Goal of the exercise: Return, from the data that follows, each line that holds the word "graphics".
*** Task inputs ***
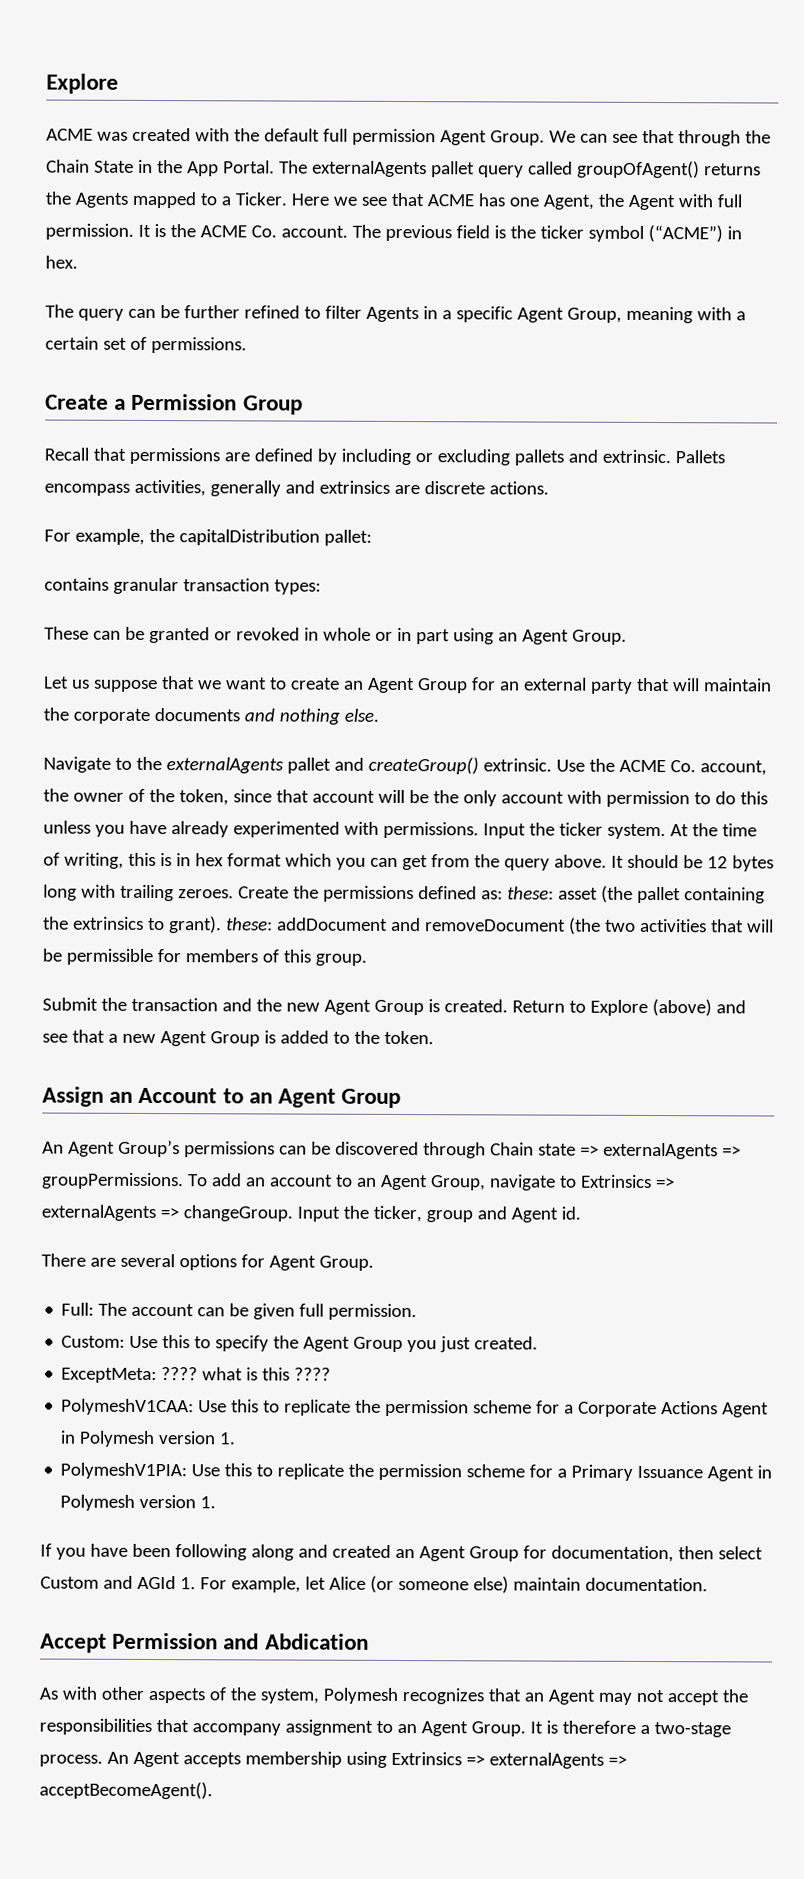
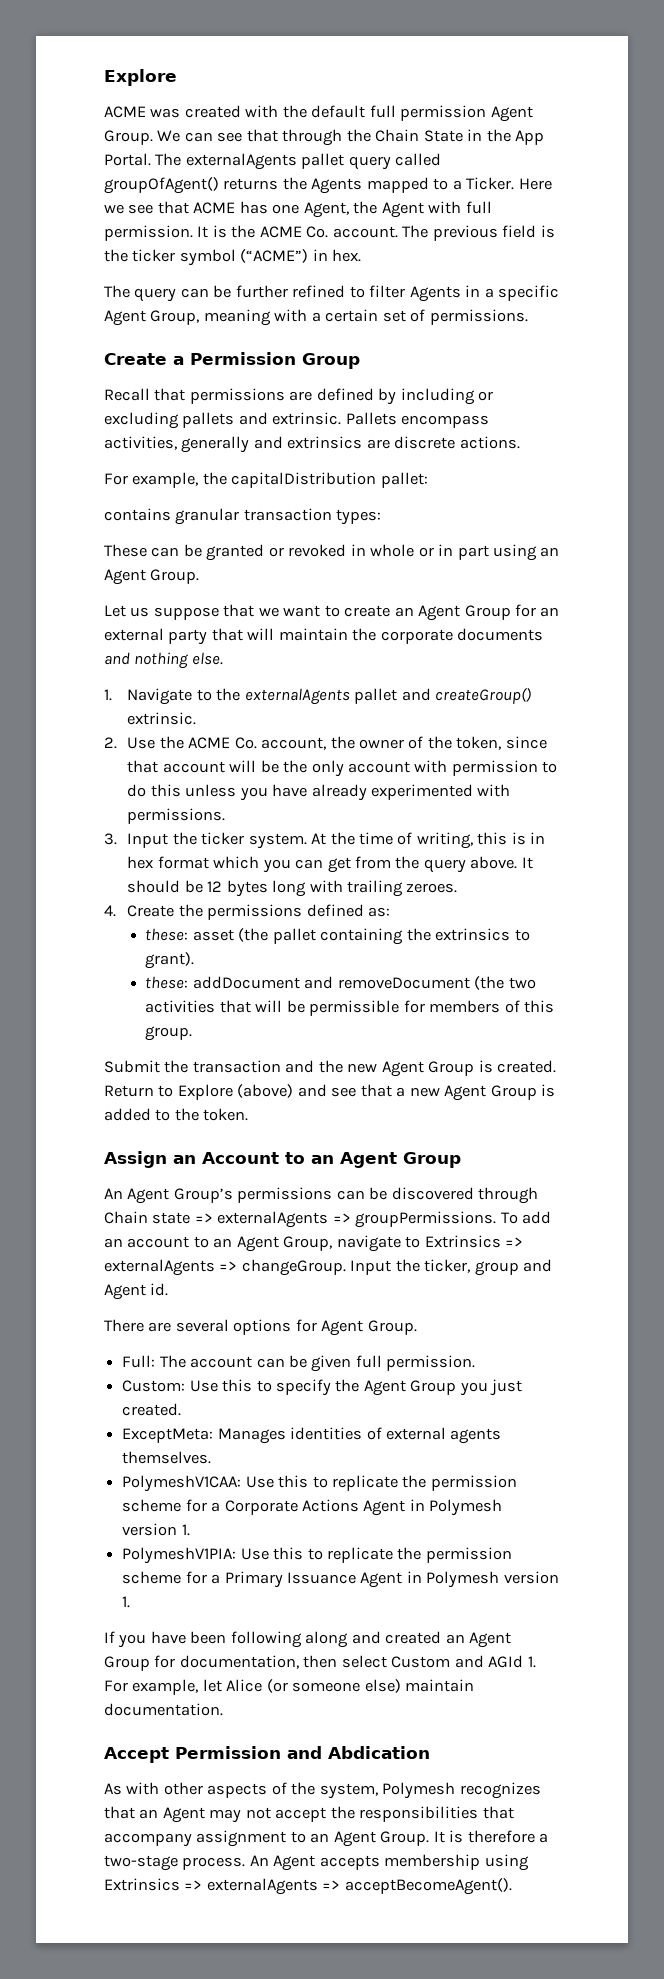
(379, 715) none -> [104,689,112,701] 1.
(552, 765) none -> [104,737,117,749] // 2.
(479, 830) none -> [104,833,117,845] // 3.
(234, 894) none -> [104,905,116,917] // 4.
(503, 895) none -> (391, 912) //
(222, 925) none -> (195, 960) //
[161,1367,332,1381] ???? what is this ???? -> [217,1427,502,1444] [122,1451,212,1464] Manages identities of external agents themselves.

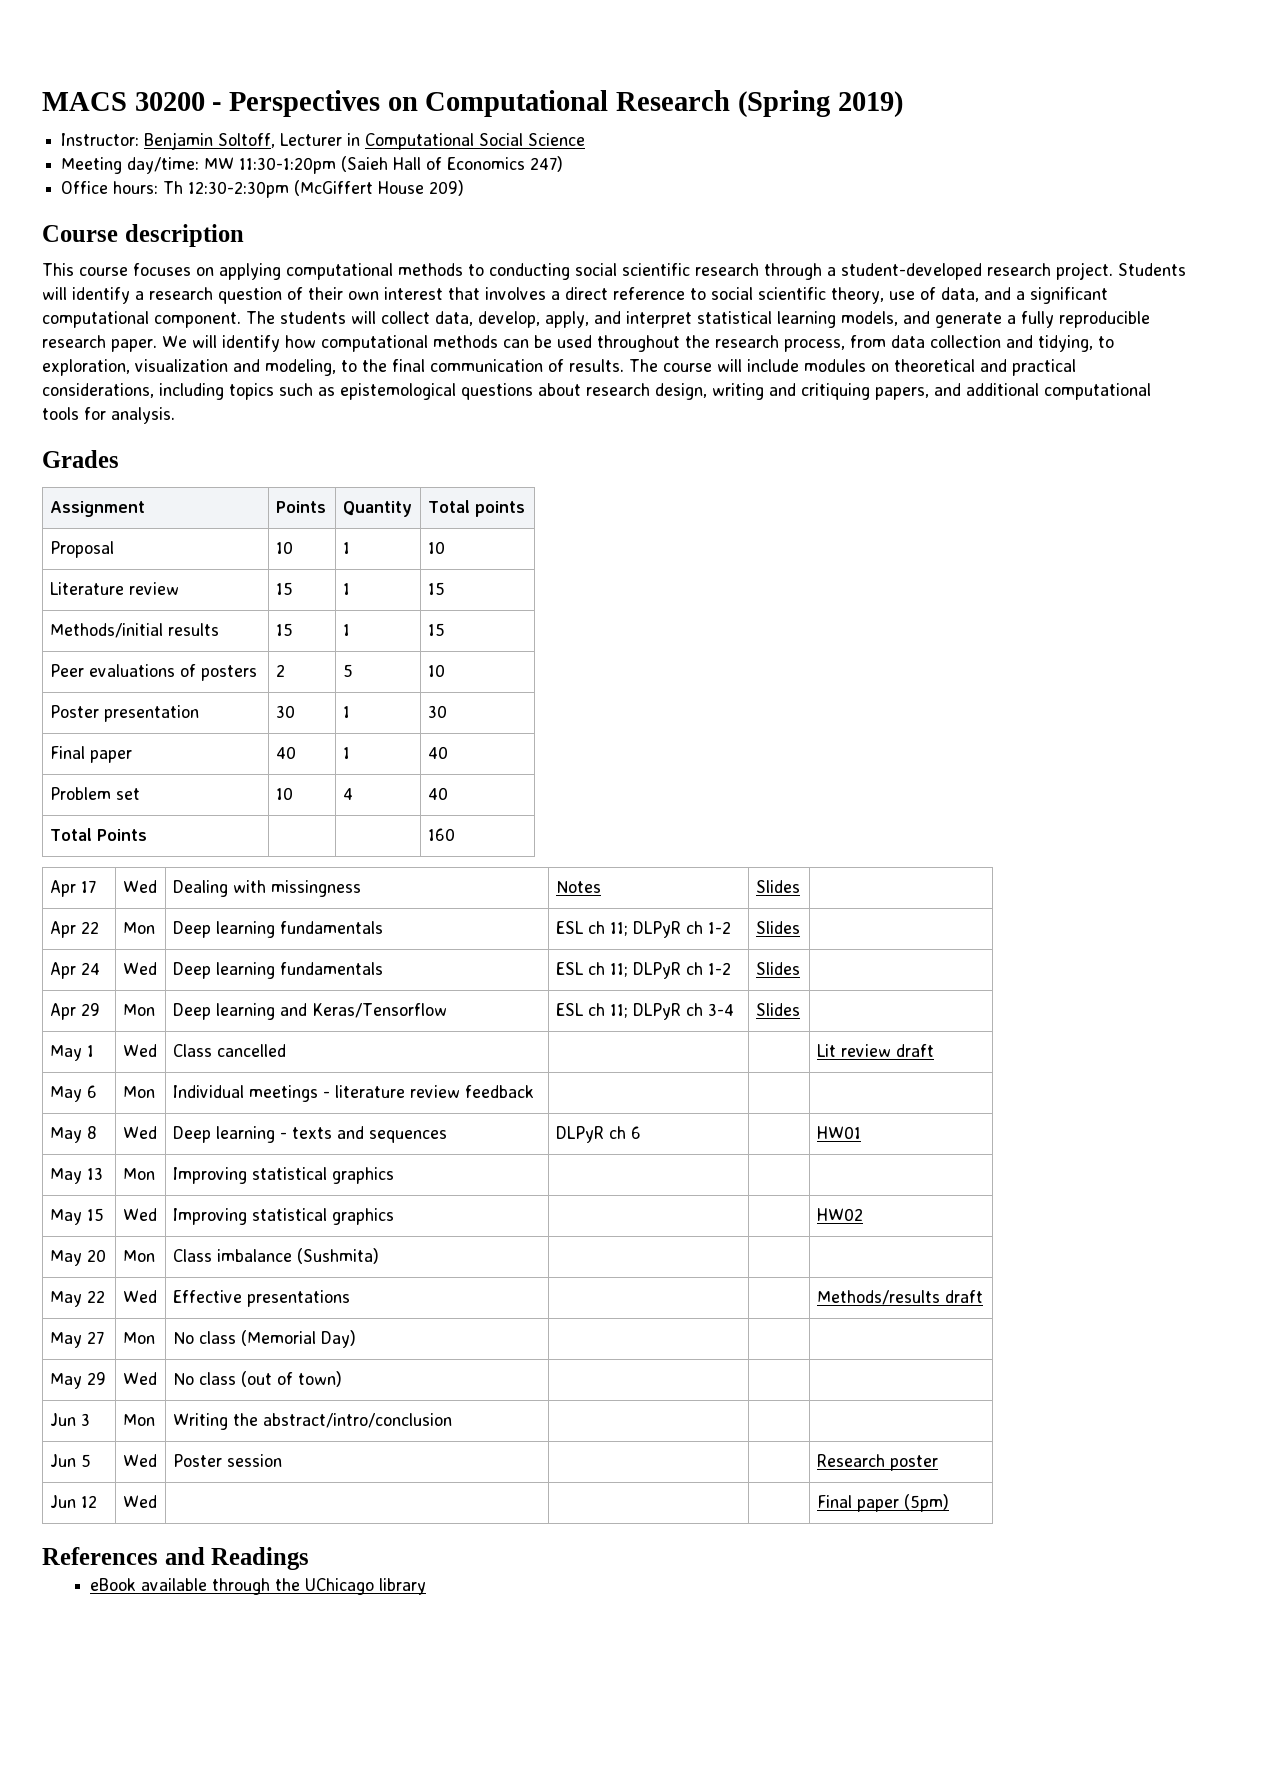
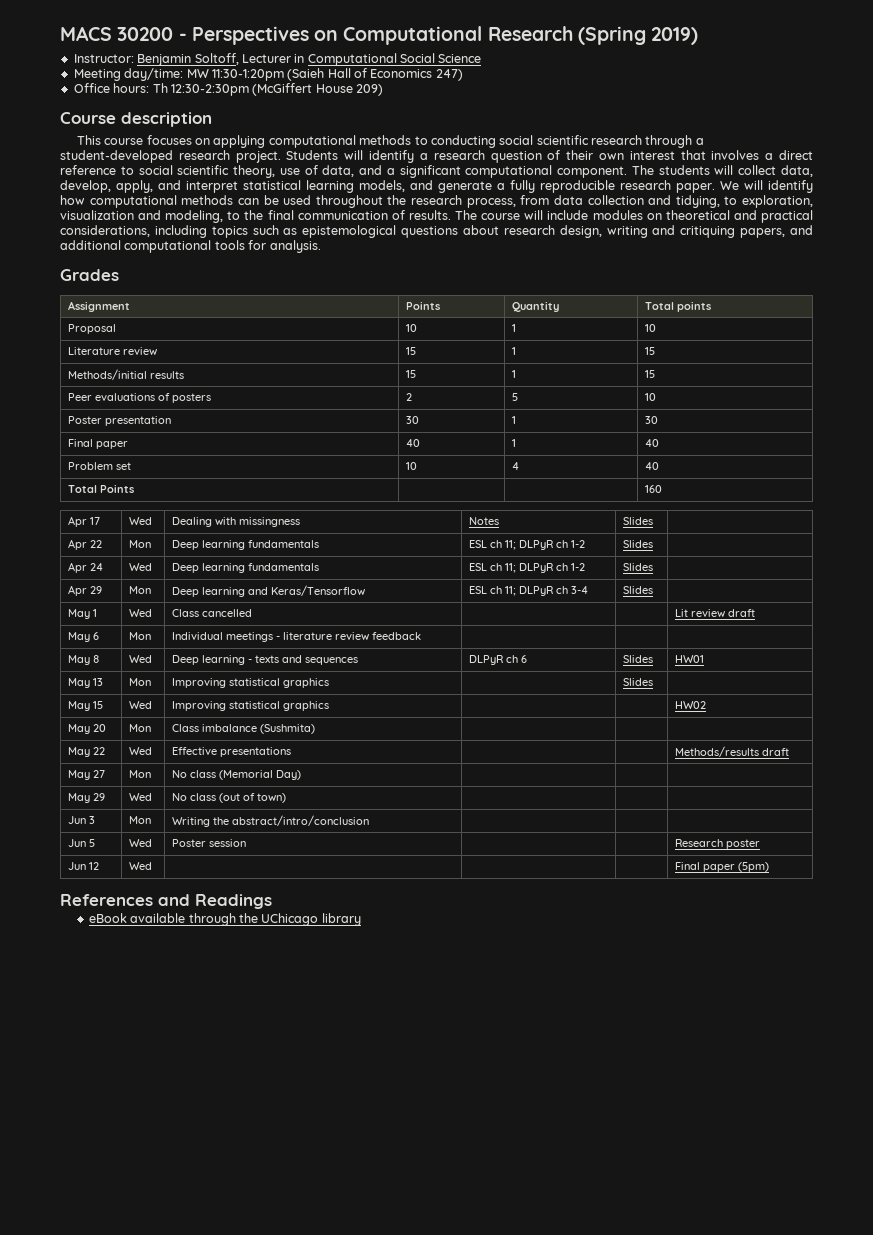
(641, 1132) none -> [622,655,653,663] Slides
(394, 1175) none -> [622,678,653,686] Slides

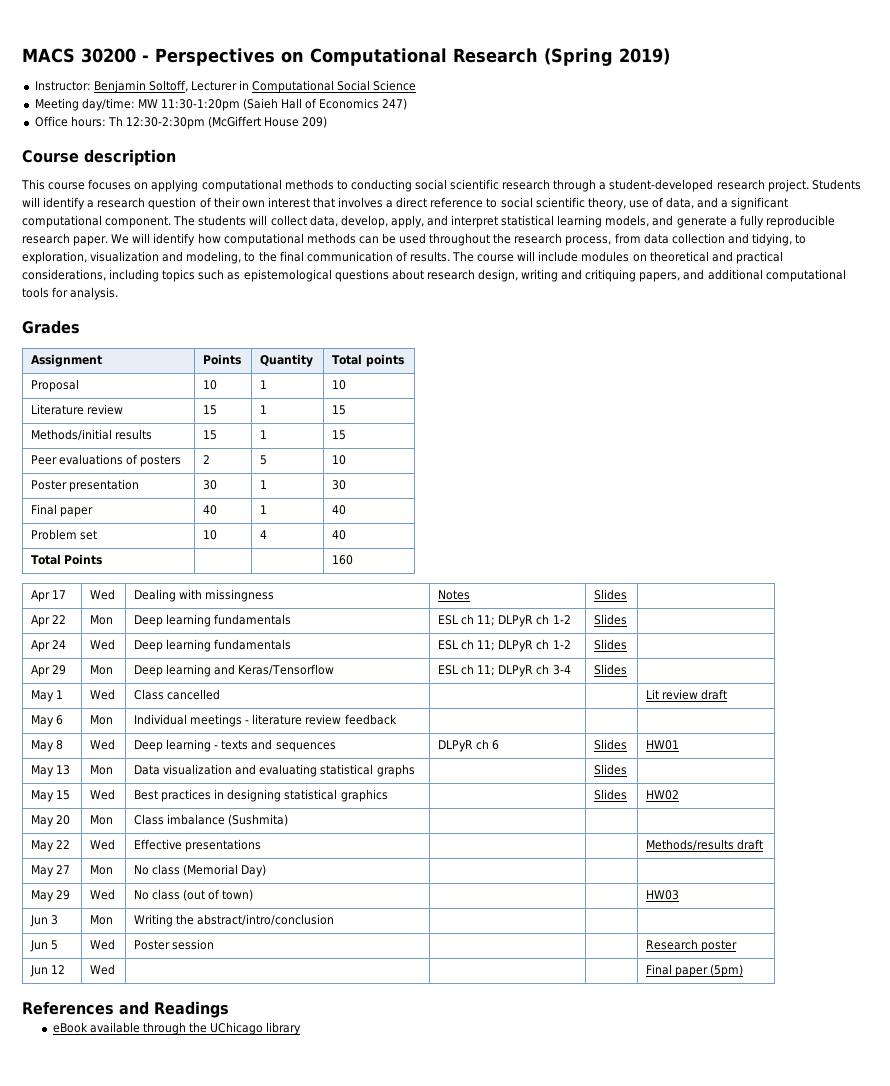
[171,678,329,688] Improving statistical graphics -> [134,764,415,777] Data visualization and evaluating statistical graphs
[171,701,329,711] Improving statistical graphics | | -> [134,789,388,802] [594,789,628,800] Best practices in designing statistical graphics | | Slides
(286, 798) none -> [646,890,680,900] HW03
*** End of Task inputs ***
Output of the exercise:
[171,678,329,688] Improving statistical graphics -> [134,764,415,777] Data visualization and evaluating statistical graphs
[171,701,329,711] Improving statistical graphics | | -> [134,789,388,802] [594,789,628,800] Best practices in designing statistical graphics | | Slides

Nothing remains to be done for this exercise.